Start of MATERIAL FOR THIS TASK

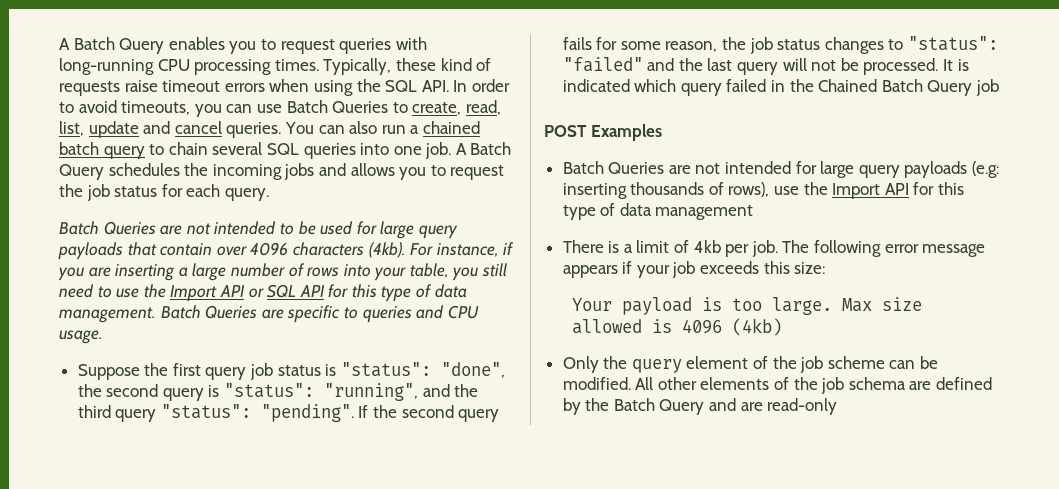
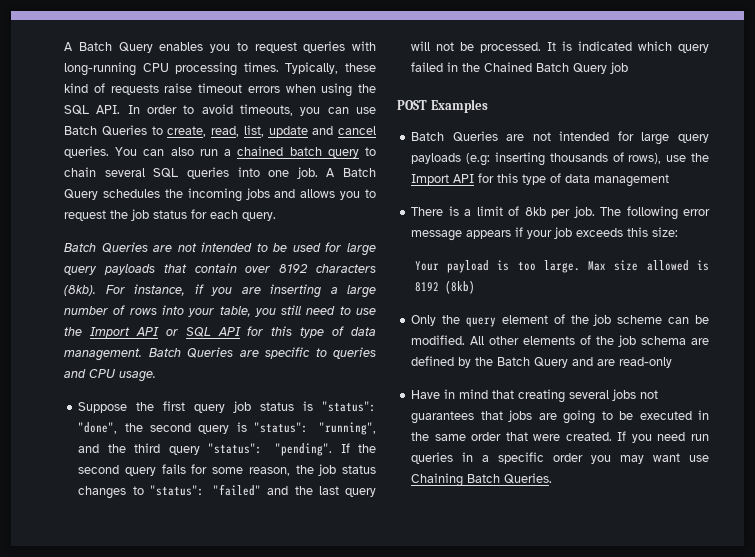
[250,242,406,258] 4096 characters (4kb). -> [279,264,376,273] [64,285,96,296] 8192 characters (8kb).
[693,240,721,253] 4kb -> [524,207,546,216] 8kb
[682,318,783,336] 4096 (4kb) -> [414,280,475,294] 8192 (8kb)
(838, 406) none -> [411,389,659,403] [411,410,709,424] [411,431,709,443] [411,452,709,464] [411,473,553,487] // Have in mind that creating several jobs not guarantees that jobs are going to be executed in the same order that were created. If you need run queries in a specific order you may want use Chaining Batch Queries.

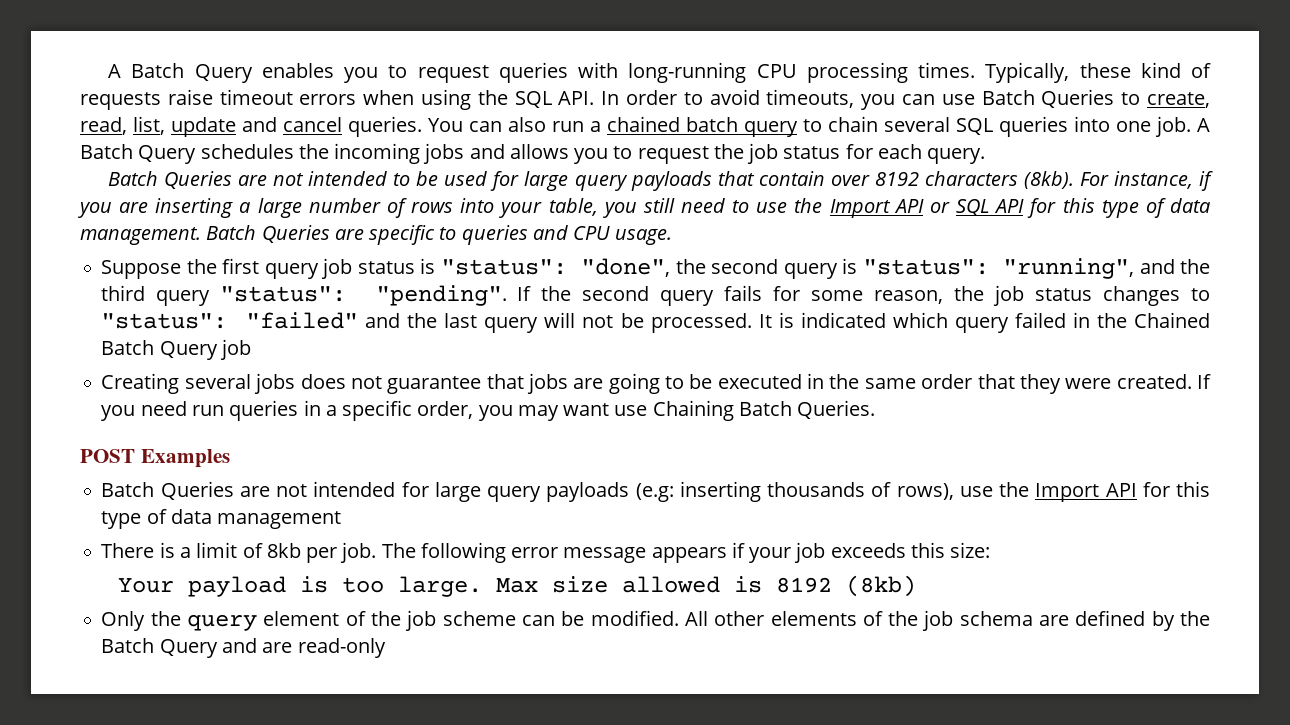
(629, 68) none -> [101,373,1211,394] [101,400,876,421] // Creating several jobs does not guarantee that jobs are going to be executed in the same order that they were created. If you need run queries in a specific order, you may want use Chaining Batch Queries.
[411,389,659,403] [411,410,709,424] [411,431,709,443] [411,452,709,464] [411,473,553,487] // Have in mind that creating several jobs not guarantees that jobs are going to be executed in the same order that were created. If you need run queries in a specific order you may want use Chaining Batch Queries. -> (386, 648) none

End of MATERIAL FOR THIS TASK

Repeat exactly the lines from the first line of the records above through the line containing "[682,318,783,336] 4096 (4kb)", leaving out the pictures.

REPLY TO THE EXERCISE:
[250,242,406,258] 4096 characters (4kb). -> [279,264,376,273] [64,285,96,296] 8192 characters (8kb).
[693,240,721,253] 4kb -> [524,207,546,216] 8kb
[682,318,783,336] 4096 (4kb) -> [414,280,475,294] 8192 (8kb)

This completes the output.